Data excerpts
»»

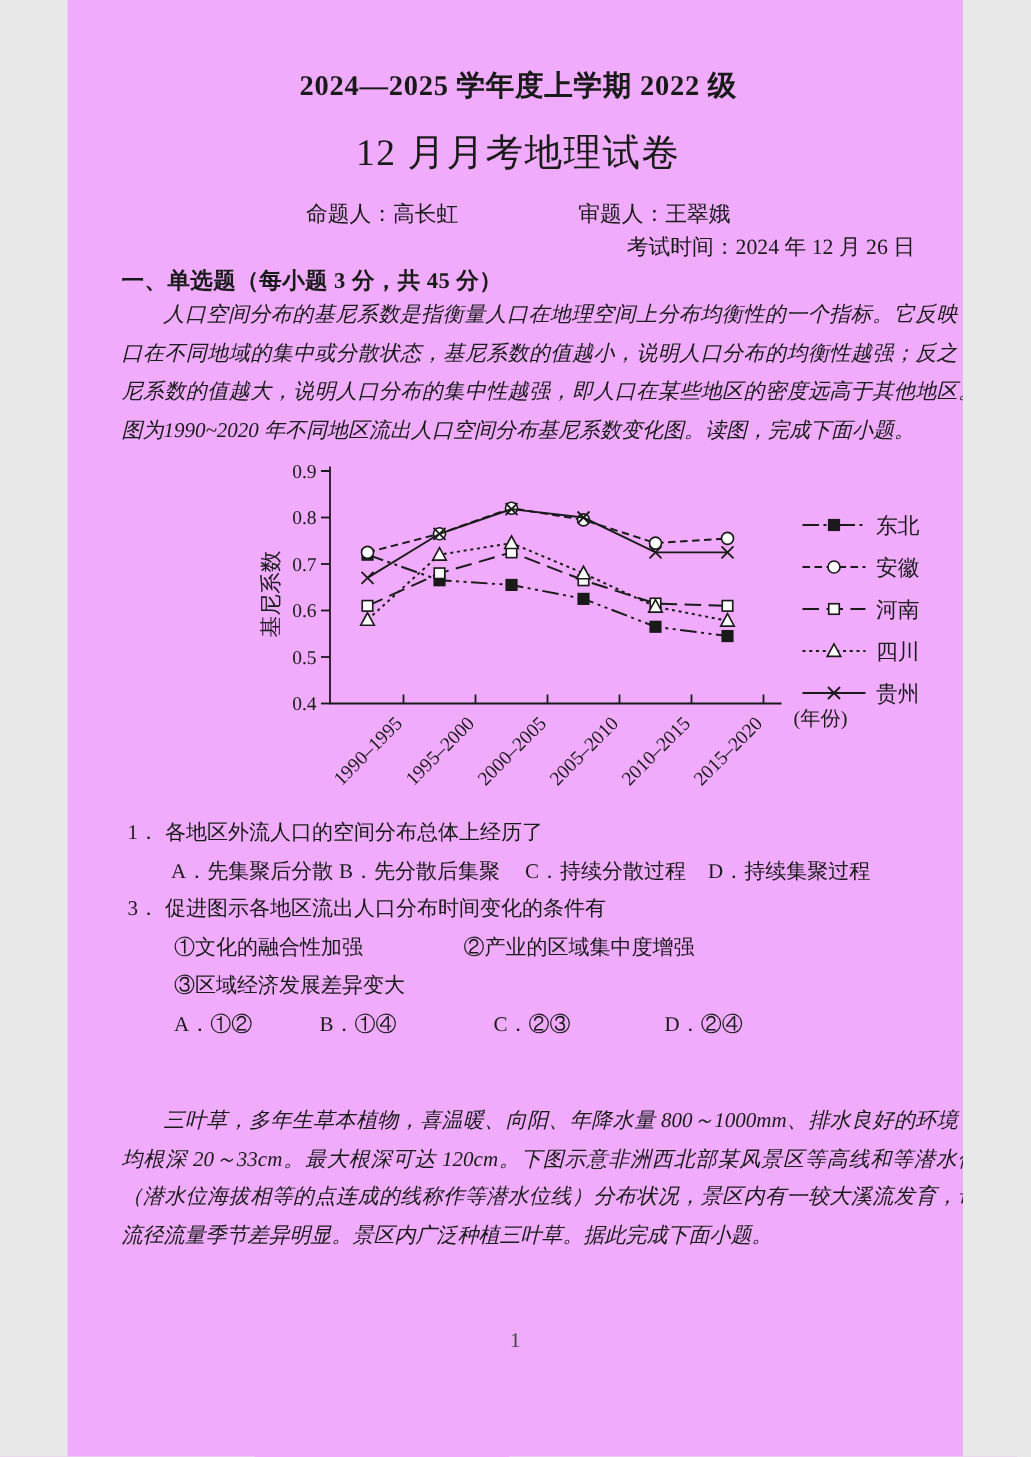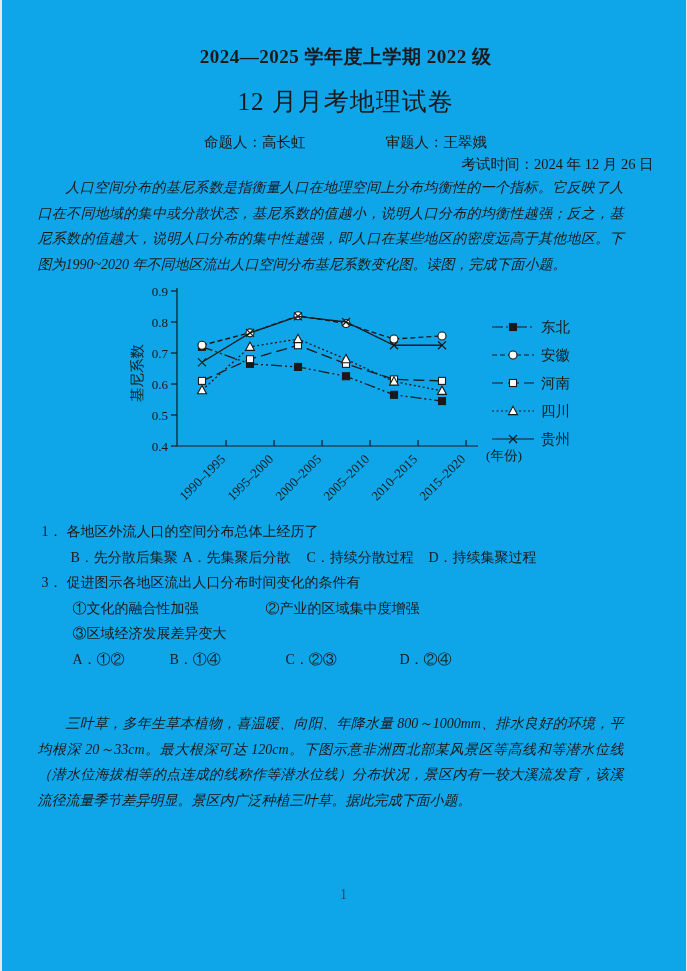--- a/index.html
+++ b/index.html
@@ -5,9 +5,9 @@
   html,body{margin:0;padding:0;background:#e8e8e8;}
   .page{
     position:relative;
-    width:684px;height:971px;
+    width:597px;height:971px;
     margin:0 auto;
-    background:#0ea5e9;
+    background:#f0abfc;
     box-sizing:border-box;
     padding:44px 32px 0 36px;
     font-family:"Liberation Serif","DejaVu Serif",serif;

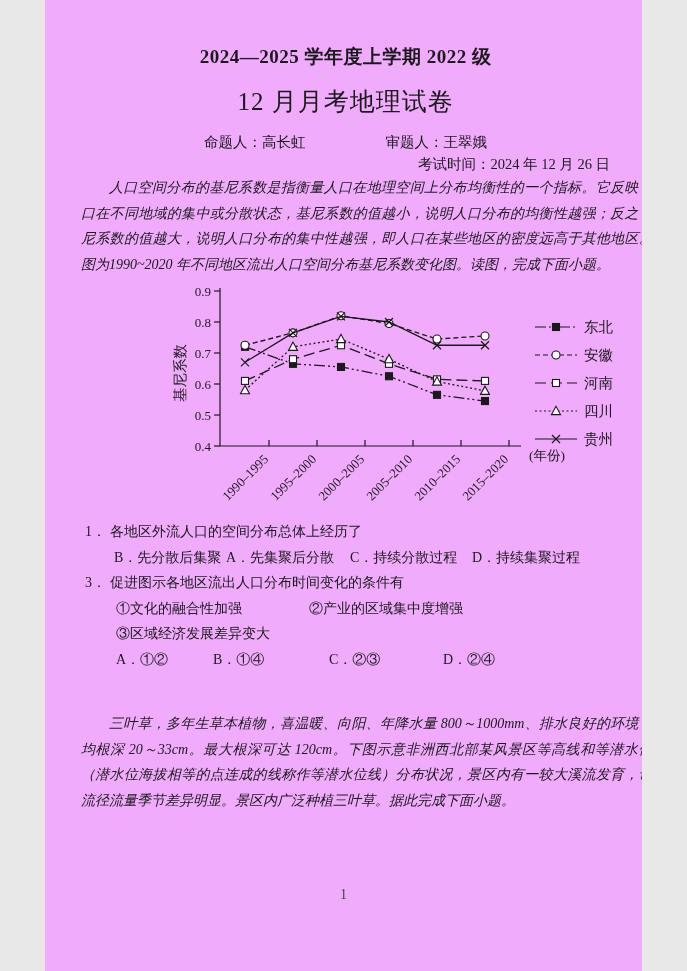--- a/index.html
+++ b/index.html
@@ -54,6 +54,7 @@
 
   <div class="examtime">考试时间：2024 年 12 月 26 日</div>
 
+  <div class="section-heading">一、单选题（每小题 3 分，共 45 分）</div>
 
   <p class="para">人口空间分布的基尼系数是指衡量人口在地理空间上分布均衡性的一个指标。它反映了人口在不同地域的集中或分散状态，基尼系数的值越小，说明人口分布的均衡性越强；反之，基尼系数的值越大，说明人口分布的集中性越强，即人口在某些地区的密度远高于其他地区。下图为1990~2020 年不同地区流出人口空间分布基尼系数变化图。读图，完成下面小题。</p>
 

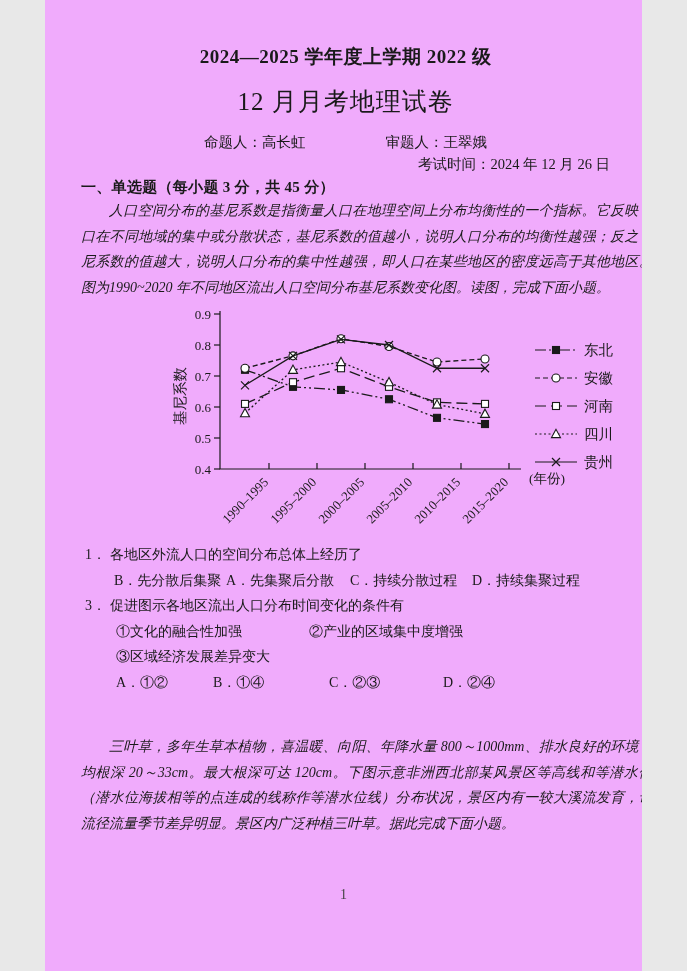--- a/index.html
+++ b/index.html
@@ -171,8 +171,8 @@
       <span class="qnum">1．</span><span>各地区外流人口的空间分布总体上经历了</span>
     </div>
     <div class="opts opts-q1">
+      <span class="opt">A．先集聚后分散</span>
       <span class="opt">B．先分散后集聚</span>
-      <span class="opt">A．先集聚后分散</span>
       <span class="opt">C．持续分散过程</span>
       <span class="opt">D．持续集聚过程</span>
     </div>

««
»»

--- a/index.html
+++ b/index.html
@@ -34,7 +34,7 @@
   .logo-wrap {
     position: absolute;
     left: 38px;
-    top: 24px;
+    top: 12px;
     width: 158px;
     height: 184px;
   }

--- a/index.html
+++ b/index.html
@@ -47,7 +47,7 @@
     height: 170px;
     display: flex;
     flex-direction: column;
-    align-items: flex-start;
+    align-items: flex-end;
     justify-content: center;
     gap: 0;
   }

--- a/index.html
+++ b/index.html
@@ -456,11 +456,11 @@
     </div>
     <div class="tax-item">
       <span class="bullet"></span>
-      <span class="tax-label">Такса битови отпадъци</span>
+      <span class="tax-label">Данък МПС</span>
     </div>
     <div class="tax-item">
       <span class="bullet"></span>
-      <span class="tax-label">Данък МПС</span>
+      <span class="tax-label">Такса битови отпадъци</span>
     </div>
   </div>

««
»»

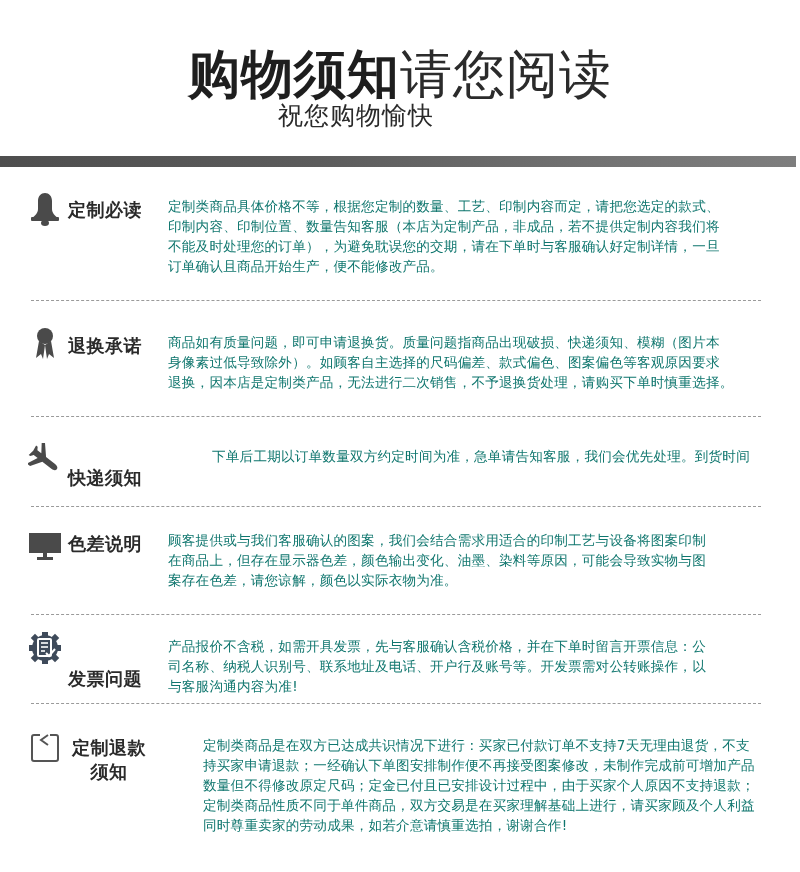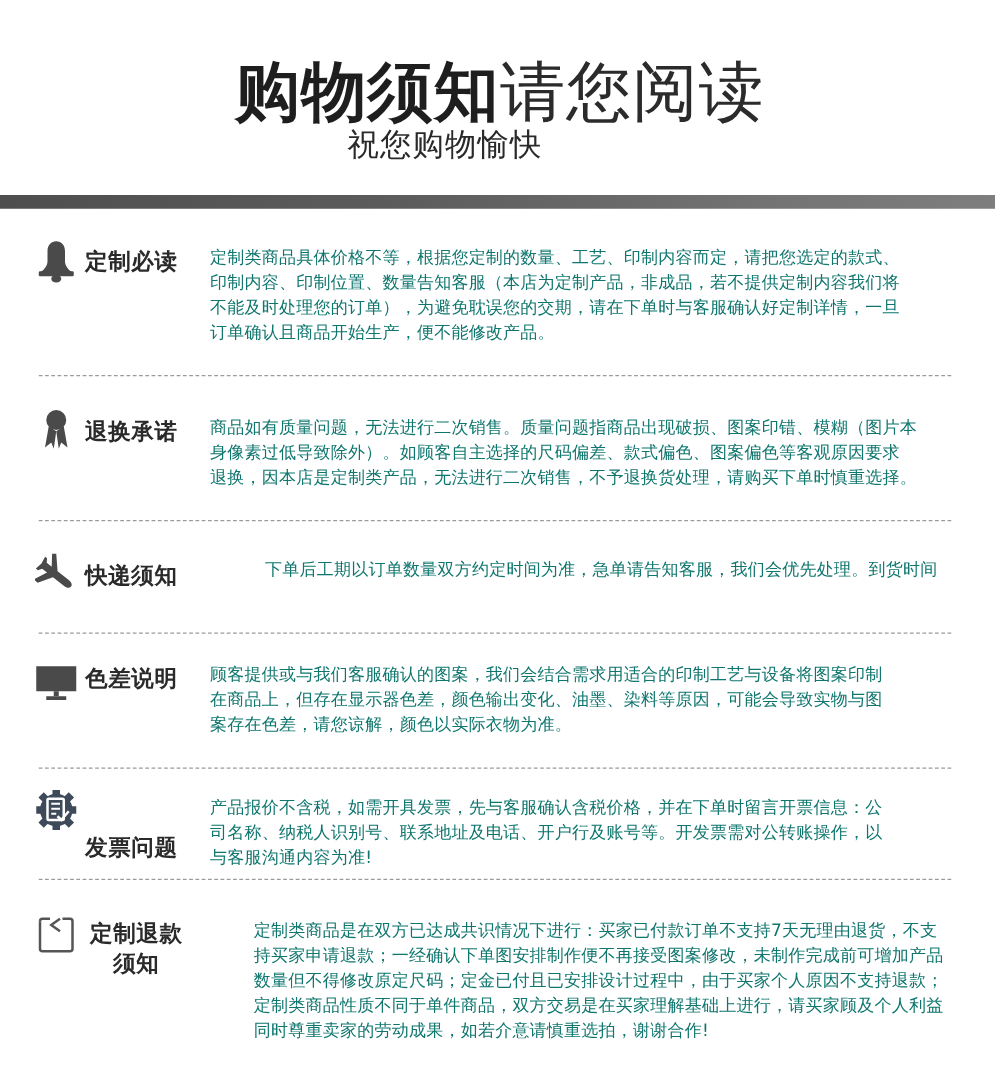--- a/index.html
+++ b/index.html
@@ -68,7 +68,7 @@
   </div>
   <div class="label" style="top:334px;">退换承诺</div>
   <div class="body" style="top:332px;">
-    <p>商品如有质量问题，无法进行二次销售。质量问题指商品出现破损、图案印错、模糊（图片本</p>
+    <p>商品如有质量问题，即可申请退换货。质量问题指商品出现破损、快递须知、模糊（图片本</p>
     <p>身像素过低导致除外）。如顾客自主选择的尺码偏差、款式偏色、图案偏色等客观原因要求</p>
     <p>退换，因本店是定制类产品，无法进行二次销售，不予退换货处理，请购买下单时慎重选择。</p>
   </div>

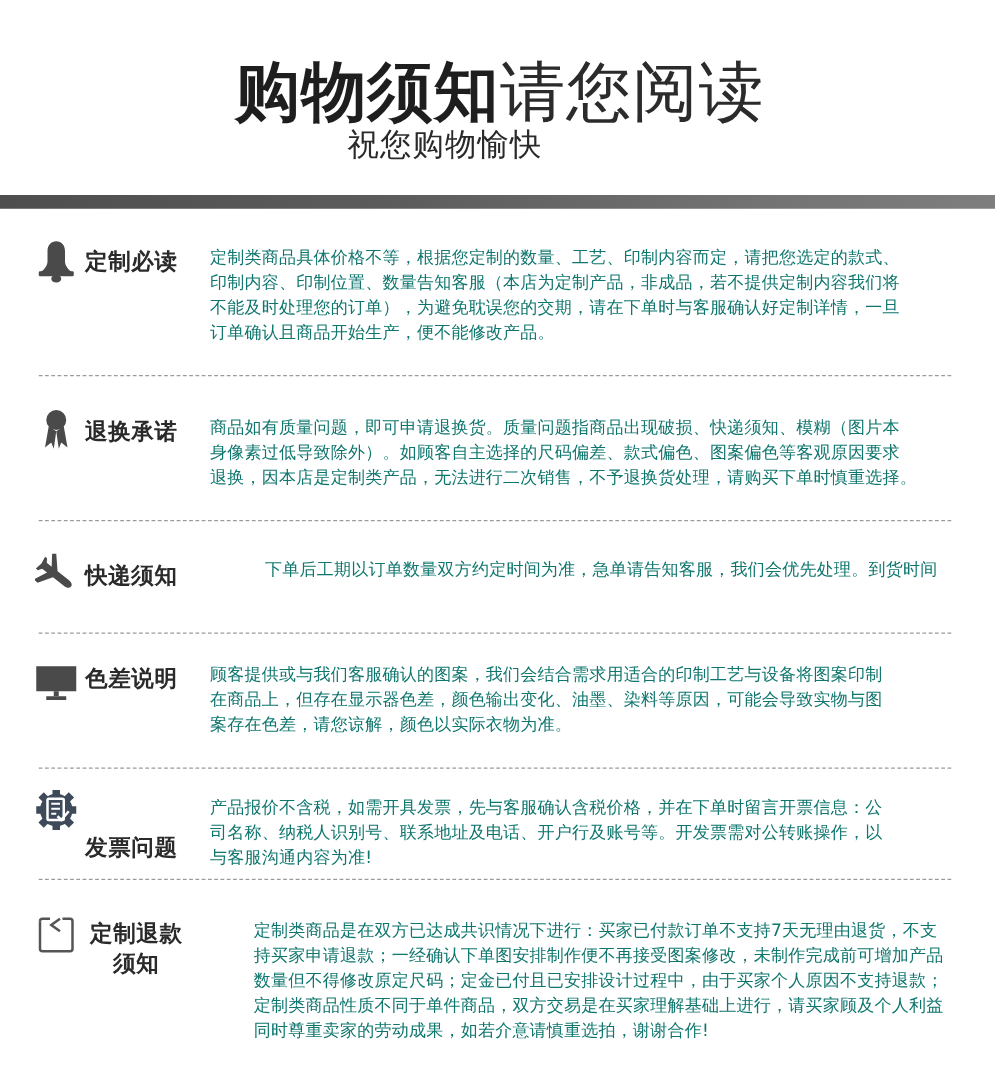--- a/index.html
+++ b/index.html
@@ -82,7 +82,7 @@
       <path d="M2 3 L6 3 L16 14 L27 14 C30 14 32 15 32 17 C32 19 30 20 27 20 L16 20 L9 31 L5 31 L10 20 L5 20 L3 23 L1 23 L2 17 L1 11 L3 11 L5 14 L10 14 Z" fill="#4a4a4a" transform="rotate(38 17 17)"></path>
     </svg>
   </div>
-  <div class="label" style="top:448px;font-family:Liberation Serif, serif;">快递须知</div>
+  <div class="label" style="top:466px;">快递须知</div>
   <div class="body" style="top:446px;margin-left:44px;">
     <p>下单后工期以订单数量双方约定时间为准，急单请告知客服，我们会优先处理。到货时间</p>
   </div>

««

Exercise description: Return each line of the data above that includes the word "background".

Task solution:
   html,body{margin:0;padding:0;background:#e8e8e8;}
-    background:#0ea5e9;
+    background:#f0abfc;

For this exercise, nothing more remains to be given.